In the years before her death, however, Karina said it had been decades since she saw Godard, whom she described as a recluse. “I think about him with love, no hate,” she told W magazine in 2016. “It was a great love story. We were together for seven and a half years. It’s something you don’t forget, people talk about it all the time. It’s the greatest thing in the world when you get a gift like that.”
Karina was born Hanne Karin Blarke Bayer in Solbjerg, a suburb on Denmark’s eastern coast, on Sept. 22, 1940. Her father left the family when she was a young girl, and her mother was reportedly a costume designer for theatrical productions.
After moving to France, Karina had a small role in Agnès Varda’s “Cleo From 5 to 7” (1962), appearing alongside Godard in a silent film-within-the-film.

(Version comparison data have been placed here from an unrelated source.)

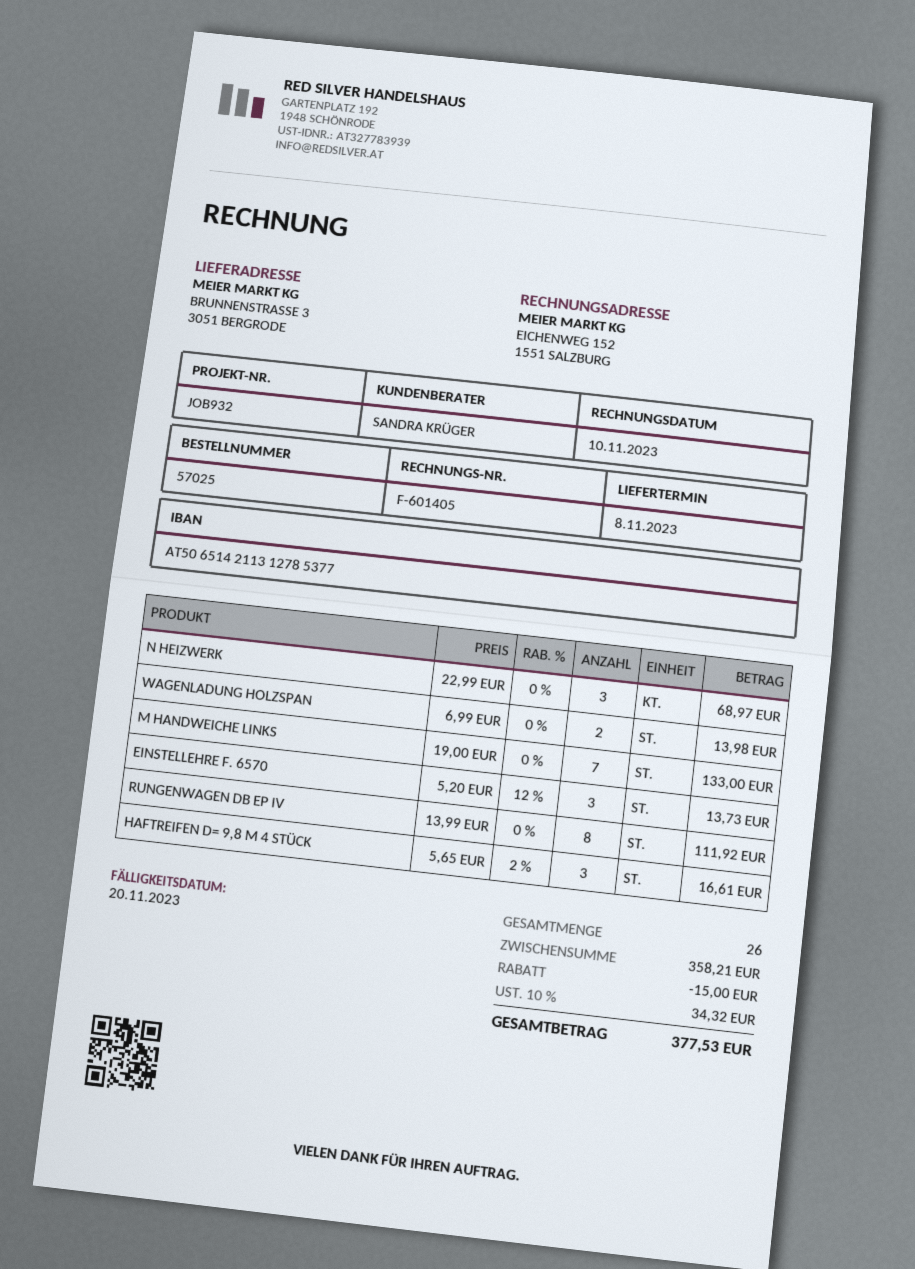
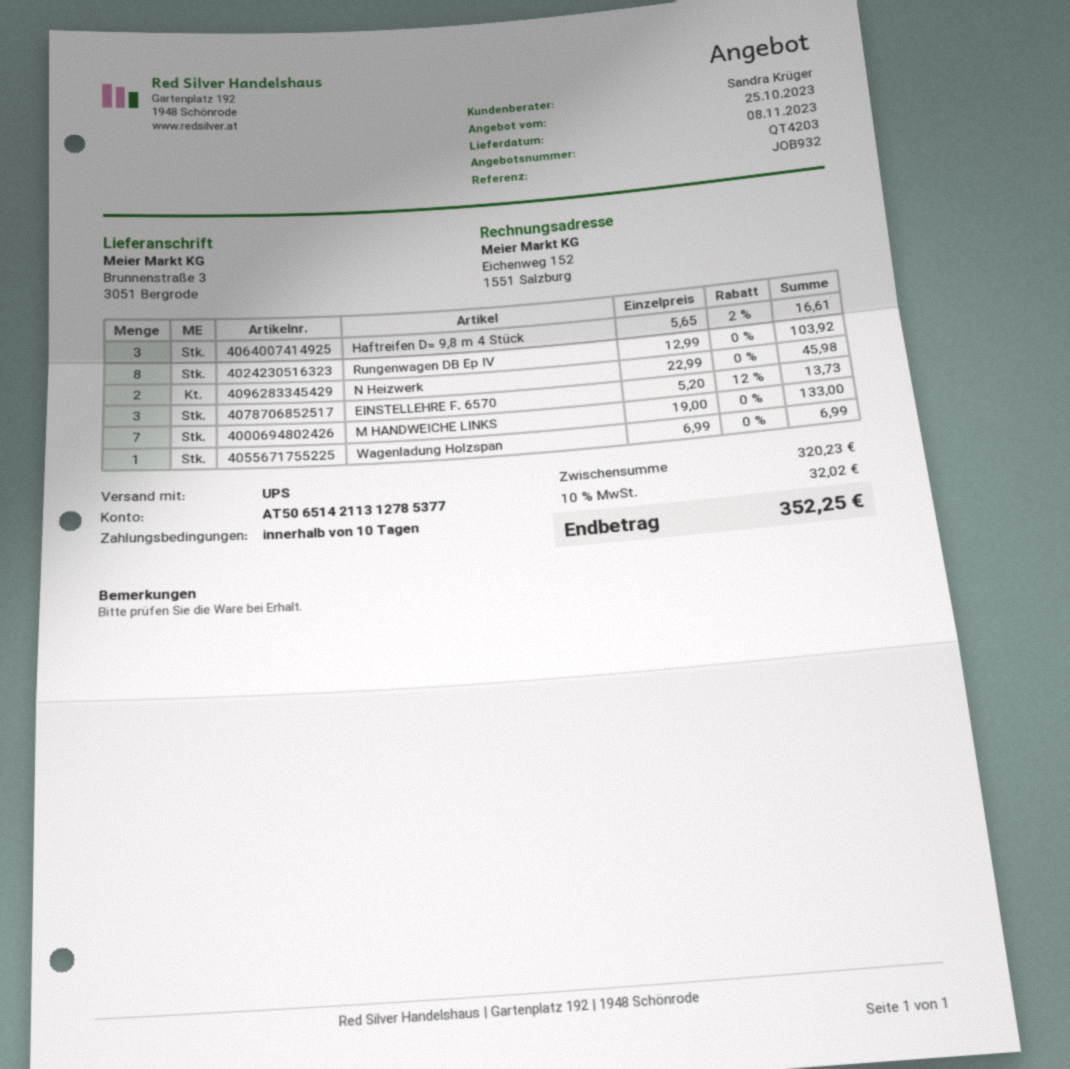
N HEIZWERK: 3 x 22.99 = 68.97 -> 2 x 22.99 = 45.98
WAGENLADUNG HOLZSPAN: 2 x 6.99 = 13.98 -> 1 x 6.99 = 6.99
RUNGENWAGEN DB EP IV: 8 x 13.99 = 111.92 -> 8 x 12.99 = 103.92
subtotal: 358.21 -> 320.23
discount: 15.00 -> none
tax: 10% = 34.32 -> 10% = 32.02
total: 377.53 -> 352.25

She also starred in Rivette’s “The Nun” (1966), based on an 18th-century Denis Diderot novel about a girl forced to enter a convent. Her character is tormented and sexually harassed, and the movie’s release was blocked by French authorities before it premiered at the Cannes Film Festival.
“Ms. Karina’s beauty, for which Godard once made movies that were also homages, is the perfect centerpiece for a film that looks cool and graceful but is passionately determined with the heart of a revolutionary,” wrote New York Times critic Vincent Canby. “It’s a lovely performance, one that never condescends to play on pathos but grows in strength with each new outrage.”
Her marriages to Pierre Fabre and Daniel Duval ended in divorce, and in 1982 she married Dennis Berry, an American actor and director who was previously married to “Breathless” star Jean Seberg. According to Britain’s Independent newspaper, they divorced in 1994 but resumed a relationship in recent years. Complete information on survivors was not immediately available.
Later in her career, Karina played Michael Caine’s spurned lover in “The Magus” (1968), based on a best-selling novel by John Fowles, and was featured in Visconti’s “The Stranger” (1967), George Cukor’s “Justine” (1969), Tony Richardson’s “Laughter in the Dark” (1969) and Rainer Werner Fassbinder’s “Chinese Roulette” (1976). But she remained forever tied to her work with Godard, somewhat to her surprise.
“We never thought the films would be so famous for so long,” she told The Times in 2016. “We were just happy to do things. It was more bohemian. We knew we were doing something we liked and it was not like everyone else. It was a happy world.”